È finita esattamente così. Parola per parola.

Dalla Cei, appena mercoledì, la riconferma: “Il Parlamento in seduta comune sappia cogliere il desiderio di unità espresso dal Paese. L’esempio di Sergio Mattarella, come uomo e statista, è un punto di riferimento nelle scelte che devono essere compiute alla luce della Costituzione”. A margine della conferenza stampa a conclusione dei lavori del Consiglio permanente il segretario della Cei, Stefano Russo, ha aggiunto: “Non mi soffermo su nomi particolari, non mi sembra il caso di farlo, mi sembra piuttosto che quello che va messo in evidenza è che chiunque dovesse essere scelto come presidente della Repubblica, possa contribuire, evidentemente a prescindere dalla provenienza, all’unità del Paese così come ha fatto Sergio Mattarella”.

A parte il “non se ne parli più” riferito a Berlusconi del direttore del quotidiano Cei, a parte alcuni nomi non troppo presi in considerazione per evidente difetto di appeal elettorale, altri sarebbero risultati ben spendibili. Ci risultano in particolare graditi Belloni e Cassese. Ma il bis di Mattarella e la conferma di Draghi era da sempre ritenuto lo scenario previsto; non desiderato per il fermo immagine politico di un diffuso kindergarten, ma il più certo di garanzia. Almeno per i prossimi mesi.
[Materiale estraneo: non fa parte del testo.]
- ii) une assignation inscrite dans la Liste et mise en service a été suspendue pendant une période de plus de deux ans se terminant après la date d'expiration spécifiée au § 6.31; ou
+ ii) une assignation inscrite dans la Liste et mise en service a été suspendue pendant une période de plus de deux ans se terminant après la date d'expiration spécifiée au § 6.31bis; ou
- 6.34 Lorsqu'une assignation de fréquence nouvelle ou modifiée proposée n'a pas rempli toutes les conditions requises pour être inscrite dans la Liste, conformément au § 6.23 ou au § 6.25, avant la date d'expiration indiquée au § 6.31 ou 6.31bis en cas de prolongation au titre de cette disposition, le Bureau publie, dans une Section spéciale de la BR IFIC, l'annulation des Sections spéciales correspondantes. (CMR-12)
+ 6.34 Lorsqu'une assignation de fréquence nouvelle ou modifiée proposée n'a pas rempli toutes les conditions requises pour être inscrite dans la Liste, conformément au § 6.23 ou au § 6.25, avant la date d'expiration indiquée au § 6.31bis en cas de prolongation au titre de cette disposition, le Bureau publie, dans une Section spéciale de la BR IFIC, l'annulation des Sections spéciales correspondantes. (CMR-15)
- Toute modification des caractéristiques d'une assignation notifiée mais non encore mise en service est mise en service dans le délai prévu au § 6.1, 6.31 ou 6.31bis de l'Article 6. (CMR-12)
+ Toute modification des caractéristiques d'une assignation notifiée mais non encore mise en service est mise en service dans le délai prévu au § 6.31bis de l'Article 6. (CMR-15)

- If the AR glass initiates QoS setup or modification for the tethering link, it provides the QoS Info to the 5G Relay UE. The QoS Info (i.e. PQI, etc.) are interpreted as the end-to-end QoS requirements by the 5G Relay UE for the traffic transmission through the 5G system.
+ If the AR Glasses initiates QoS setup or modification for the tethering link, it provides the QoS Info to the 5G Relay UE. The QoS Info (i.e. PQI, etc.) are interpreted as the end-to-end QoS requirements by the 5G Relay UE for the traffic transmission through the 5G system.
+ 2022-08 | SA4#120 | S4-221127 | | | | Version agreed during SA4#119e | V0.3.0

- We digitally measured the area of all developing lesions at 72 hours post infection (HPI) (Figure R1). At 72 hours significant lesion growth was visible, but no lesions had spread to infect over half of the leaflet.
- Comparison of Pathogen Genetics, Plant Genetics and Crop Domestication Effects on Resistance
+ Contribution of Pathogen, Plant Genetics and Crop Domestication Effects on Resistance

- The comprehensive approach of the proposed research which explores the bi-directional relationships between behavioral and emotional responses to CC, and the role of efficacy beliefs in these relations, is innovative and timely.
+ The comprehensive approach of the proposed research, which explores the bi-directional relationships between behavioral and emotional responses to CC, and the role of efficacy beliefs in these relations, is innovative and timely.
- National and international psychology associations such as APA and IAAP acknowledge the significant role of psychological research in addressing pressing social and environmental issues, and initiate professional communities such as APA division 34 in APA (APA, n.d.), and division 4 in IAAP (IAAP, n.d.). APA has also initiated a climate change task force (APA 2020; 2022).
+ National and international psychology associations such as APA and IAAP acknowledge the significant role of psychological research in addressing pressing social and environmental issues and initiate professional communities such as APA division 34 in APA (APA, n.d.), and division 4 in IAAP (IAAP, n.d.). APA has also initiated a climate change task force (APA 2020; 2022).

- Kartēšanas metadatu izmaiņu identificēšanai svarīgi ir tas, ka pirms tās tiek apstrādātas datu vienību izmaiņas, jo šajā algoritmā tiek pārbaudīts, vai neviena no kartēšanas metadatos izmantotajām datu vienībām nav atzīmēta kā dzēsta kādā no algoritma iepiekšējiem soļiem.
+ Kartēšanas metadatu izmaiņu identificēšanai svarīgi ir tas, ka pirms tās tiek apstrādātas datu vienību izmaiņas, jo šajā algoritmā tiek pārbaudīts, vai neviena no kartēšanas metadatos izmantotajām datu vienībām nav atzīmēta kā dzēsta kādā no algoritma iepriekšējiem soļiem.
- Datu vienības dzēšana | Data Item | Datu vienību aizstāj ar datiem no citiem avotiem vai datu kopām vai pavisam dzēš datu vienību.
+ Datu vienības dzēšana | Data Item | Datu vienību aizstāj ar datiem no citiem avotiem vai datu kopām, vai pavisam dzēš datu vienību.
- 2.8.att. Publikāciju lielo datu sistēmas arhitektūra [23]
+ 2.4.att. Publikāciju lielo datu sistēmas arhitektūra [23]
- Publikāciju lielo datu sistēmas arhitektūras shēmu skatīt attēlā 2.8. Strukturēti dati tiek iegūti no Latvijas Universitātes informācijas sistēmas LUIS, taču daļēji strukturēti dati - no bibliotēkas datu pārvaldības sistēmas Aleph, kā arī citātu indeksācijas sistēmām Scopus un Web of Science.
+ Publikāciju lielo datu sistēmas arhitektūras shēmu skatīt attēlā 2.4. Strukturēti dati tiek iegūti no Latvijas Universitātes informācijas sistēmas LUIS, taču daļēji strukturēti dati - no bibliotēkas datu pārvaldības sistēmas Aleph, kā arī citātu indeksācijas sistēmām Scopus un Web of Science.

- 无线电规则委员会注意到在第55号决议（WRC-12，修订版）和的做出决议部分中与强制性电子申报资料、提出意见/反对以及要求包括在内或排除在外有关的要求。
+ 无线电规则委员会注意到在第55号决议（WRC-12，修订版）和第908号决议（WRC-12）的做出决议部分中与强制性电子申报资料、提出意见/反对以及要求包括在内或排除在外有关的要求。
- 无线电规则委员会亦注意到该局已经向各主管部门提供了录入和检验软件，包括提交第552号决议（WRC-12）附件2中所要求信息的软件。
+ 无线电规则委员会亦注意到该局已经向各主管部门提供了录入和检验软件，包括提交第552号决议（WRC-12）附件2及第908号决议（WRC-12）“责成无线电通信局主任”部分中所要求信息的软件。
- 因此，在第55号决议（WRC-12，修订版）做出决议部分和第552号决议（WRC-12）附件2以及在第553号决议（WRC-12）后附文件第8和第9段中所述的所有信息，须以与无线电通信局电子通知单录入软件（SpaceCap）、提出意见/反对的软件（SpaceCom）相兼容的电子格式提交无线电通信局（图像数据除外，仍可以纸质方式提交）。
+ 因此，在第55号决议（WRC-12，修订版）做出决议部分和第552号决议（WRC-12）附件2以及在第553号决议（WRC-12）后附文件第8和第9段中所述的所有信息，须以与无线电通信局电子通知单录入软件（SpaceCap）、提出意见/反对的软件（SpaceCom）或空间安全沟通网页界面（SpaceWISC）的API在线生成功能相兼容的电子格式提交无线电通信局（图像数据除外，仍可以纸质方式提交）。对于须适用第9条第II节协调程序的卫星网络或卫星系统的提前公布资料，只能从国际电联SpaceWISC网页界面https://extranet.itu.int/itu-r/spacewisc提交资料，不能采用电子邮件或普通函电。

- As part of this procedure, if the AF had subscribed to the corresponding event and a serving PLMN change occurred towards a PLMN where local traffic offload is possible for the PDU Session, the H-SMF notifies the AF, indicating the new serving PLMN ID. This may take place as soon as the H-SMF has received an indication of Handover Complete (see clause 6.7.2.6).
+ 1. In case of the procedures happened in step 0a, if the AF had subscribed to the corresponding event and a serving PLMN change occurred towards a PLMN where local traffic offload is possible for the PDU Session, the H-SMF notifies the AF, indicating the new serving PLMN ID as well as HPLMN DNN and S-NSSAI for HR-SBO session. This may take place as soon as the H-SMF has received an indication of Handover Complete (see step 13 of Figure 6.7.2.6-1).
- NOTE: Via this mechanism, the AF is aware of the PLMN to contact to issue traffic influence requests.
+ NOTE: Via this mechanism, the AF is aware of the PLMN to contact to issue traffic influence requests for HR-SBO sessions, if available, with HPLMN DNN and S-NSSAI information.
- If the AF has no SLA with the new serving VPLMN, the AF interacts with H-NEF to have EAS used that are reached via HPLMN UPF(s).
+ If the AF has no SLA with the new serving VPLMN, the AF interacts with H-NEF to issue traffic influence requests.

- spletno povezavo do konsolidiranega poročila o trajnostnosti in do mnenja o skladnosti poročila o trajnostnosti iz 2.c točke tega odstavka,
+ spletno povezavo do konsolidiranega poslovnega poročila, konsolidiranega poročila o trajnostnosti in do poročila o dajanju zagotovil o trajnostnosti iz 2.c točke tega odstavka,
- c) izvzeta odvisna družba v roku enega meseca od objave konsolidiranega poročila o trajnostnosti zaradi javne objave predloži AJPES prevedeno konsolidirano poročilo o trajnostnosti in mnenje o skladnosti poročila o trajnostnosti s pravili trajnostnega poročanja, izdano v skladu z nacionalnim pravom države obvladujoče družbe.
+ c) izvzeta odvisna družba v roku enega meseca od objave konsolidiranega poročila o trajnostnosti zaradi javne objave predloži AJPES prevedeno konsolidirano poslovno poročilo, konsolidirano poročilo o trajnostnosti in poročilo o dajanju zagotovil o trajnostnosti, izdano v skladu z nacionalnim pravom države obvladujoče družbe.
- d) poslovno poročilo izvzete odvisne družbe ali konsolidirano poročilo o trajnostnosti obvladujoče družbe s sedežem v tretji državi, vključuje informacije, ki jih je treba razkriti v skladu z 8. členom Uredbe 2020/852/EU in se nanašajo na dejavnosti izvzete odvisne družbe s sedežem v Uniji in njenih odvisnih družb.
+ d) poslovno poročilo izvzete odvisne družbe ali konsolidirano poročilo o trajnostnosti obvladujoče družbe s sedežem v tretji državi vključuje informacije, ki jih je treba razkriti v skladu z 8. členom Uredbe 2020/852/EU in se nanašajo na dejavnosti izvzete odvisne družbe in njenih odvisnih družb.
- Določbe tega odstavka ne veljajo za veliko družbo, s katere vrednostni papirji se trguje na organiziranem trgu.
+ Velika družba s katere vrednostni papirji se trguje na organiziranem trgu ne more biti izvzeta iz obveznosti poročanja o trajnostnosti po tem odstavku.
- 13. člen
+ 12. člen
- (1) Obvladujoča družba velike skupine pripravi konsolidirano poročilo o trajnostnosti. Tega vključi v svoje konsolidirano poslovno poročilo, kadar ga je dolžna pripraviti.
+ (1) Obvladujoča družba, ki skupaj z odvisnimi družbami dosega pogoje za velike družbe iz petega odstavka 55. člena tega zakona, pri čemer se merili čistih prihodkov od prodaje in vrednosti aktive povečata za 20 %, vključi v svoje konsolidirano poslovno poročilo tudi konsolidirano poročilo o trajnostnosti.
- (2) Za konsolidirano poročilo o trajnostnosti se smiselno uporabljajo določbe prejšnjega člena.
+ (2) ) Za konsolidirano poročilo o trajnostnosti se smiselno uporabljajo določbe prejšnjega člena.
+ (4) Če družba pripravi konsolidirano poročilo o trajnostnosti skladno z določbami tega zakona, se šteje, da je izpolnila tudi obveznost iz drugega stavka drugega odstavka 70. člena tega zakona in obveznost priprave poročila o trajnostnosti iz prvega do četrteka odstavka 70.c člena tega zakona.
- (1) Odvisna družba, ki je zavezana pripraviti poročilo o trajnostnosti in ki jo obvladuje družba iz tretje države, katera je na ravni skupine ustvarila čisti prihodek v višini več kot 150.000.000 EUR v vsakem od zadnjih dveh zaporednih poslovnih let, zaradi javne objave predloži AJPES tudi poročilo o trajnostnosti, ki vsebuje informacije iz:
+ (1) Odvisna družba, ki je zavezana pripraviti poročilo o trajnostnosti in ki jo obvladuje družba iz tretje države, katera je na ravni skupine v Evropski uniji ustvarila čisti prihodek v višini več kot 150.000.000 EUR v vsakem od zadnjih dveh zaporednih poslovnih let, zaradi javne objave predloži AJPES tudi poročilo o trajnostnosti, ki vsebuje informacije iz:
Commenta con Askanews a metà pomeriggio del 29 gennaio padre Spadaro: “E’ diventato evidente che il tandem Mattarella-Draghi è riuscito nell’impresa quasi impossibile di mediazione tra le forze politiche, da una parte, e di garanzia, dall’altra, della credibilità internazionale. Si capisce come le segreterie non abbiano il controllo pieno dei partiti, gli schieramenti sembrano implodere, i partiti mutano profondamente e cambiano i rapporti di forza tra di loro. Alla fine c’è stato da una parte la volontà di scegliere una figura super partes e non divisiva, dall’altra c’è stato un continuo susseguirsi di fughe in avanti e stop-and-go. Certo sarà necessaria una riflessione all’interno dei partiti sulla loro identità e sulle coalizioni possibili”. Tuttavia: “Di fronte ad una situazione di questo genere, in una fase turbolenta e magmatica in vita del paese, mi sembra che la soluzione del Mattarella bis sia certamente una garanzia”.

Più duri Oltretevere, a microfoni spenti e schermi accesi, davanti l’immagine dei leader di partito. Fosse per loro davvero si rinnoverebbe la situazione di Canossa: altro che riscaldate auto blu, ma adeguato periodo di penitenza degli enrichi di oggi di fronte al presidente.

Mattarella non è Papa Gregorio, non imporrà severa penitenza a pane, acqua e gelo; ma ci si aspettano importanti e gravi strigliate. Più di quanto dettò ai tempi Napolitano.